Give back each record precisely, pictures excluded.

___ EXCERPTED RECORDS

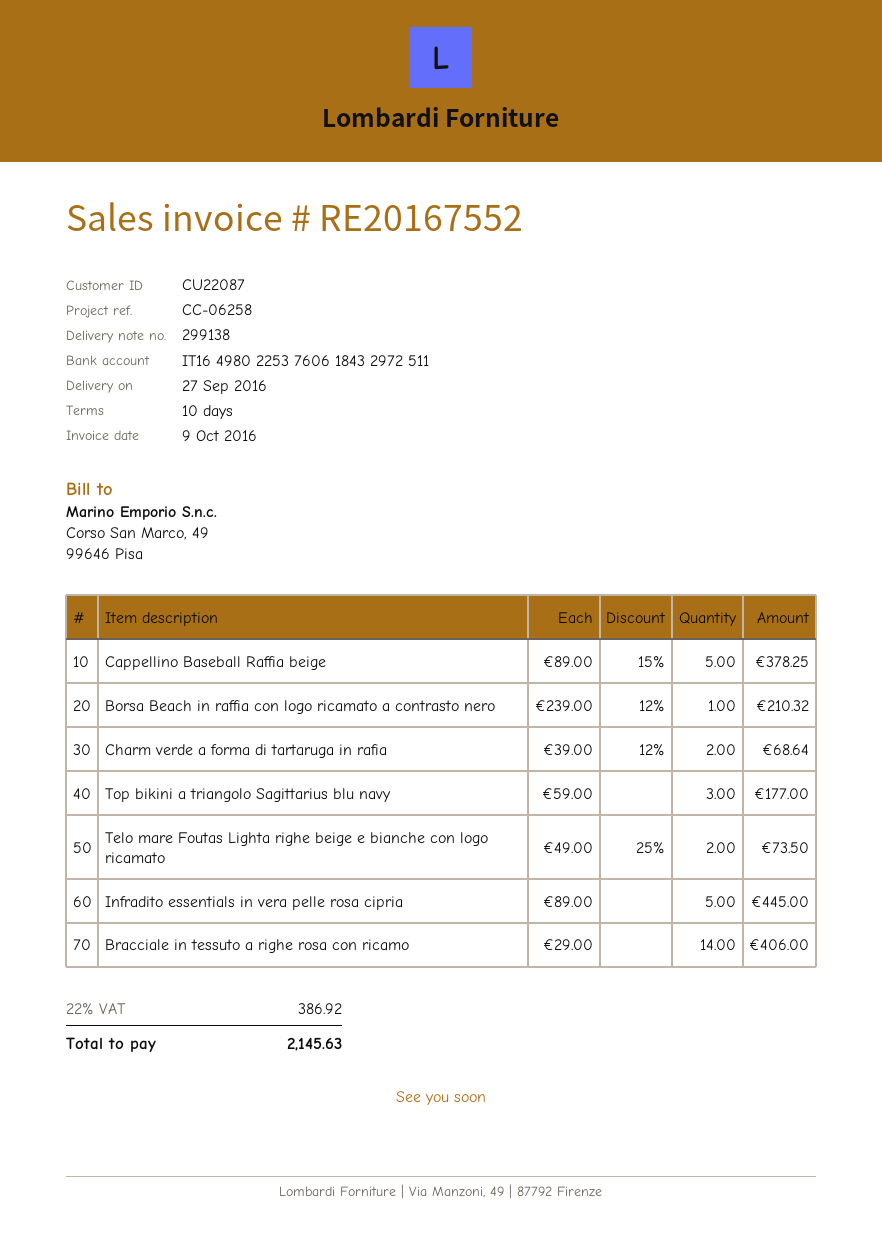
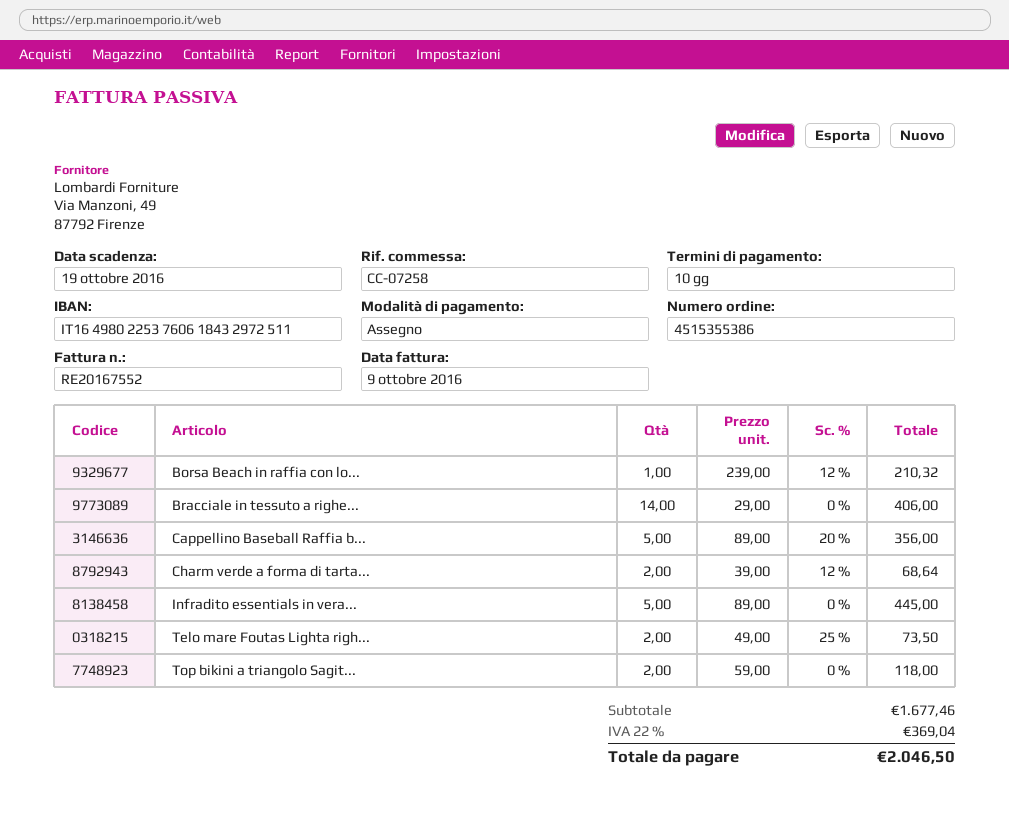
reference: CC-06258 -> CC-07258
Cappellino Baseball Raffia beige: 5 x 89.00 - 15% = 378.25 -> 5 x 89.00 - 20% = 356.00
Top bikini a triangolo Sagittarius blu navy: 3 x 59.00 = 177.00 -> 2 x 59.00 = 118.00
tax: 22% = 386.92 -> 22% = 369.04
total: 2145.63 -> 2046.50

______

ANSWER SPACE:
reference: CC-06258 -> CC-07258
Cappellino Baseball Raffia beige: 5 x 89.00 - 15% = 378.25 -> 5 x 89.00 - 20% = 356.00
Top bikini a triangolo Sagittarius blu navy: 3 x 59.00 = 177.00 -> 2 x 59.00 = 118.00
tax: 22% = 386.92 -> 22% = 369.04
total: 2145.63 -> 2046.50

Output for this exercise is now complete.